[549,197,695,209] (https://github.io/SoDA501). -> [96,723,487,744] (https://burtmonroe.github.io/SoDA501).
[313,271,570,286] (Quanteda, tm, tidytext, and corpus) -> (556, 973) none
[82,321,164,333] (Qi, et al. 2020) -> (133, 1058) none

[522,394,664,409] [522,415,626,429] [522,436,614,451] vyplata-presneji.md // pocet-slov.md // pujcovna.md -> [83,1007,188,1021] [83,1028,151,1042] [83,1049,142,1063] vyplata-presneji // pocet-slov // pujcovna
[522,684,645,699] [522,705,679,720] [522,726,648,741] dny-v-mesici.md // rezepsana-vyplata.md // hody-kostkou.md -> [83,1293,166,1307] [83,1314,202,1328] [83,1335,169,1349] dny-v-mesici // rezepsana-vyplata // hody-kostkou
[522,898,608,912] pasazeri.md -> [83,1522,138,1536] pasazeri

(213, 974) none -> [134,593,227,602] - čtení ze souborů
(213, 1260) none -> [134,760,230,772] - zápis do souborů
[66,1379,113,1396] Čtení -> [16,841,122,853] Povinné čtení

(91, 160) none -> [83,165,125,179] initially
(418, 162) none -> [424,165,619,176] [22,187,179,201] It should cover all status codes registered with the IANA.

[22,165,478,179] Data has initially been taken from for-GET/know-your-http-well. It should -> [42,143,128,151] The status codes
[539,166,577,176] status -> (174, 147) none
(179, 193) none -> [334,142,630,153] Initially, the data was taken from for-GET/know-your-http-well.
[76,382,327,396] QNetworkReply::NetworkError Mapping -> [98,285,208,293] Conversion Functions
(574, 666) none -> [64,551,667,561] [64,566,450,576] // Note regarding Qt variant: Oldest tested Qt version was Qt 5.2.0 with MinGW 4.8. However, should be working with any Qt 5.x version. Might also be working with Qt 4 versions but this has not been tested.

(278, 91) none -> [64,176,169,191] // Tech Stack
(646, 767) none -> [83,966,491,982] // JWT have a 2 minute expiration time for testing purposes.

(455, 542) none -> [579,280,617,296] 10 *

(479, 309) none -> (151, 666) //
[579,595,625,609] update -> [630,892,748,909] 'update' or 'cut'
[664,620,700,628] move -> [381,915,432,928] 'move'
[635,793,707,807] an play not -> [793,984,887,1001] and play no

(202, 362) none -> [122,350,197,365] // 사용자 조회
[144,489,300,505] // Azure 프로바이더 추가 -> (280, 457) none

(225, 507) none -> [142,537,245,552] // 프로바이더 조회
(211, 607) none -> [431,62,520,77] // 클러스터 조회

========

**Exercise instructions**
Transcribe exactly, and only, the lines from the one holding "[664,620,700,628] move ->" through the final line of the listing.

**Written solution**
[664,620,700,628] move -> [381,915,432,928] 'move'
[635,793,707,807] an play not -> [793,984,887,1001] and play no

(202, 362) none -> [122,350,197,365] // 사용자 조회
[144,489,300,505] // Azure 프로바이더 추가 -> (280, 457) none

(225, 507) none -> [142,537,245,552] // 프로바이더 조회
(211, 607) none -> [431,62,520,77] // 클러스터 조회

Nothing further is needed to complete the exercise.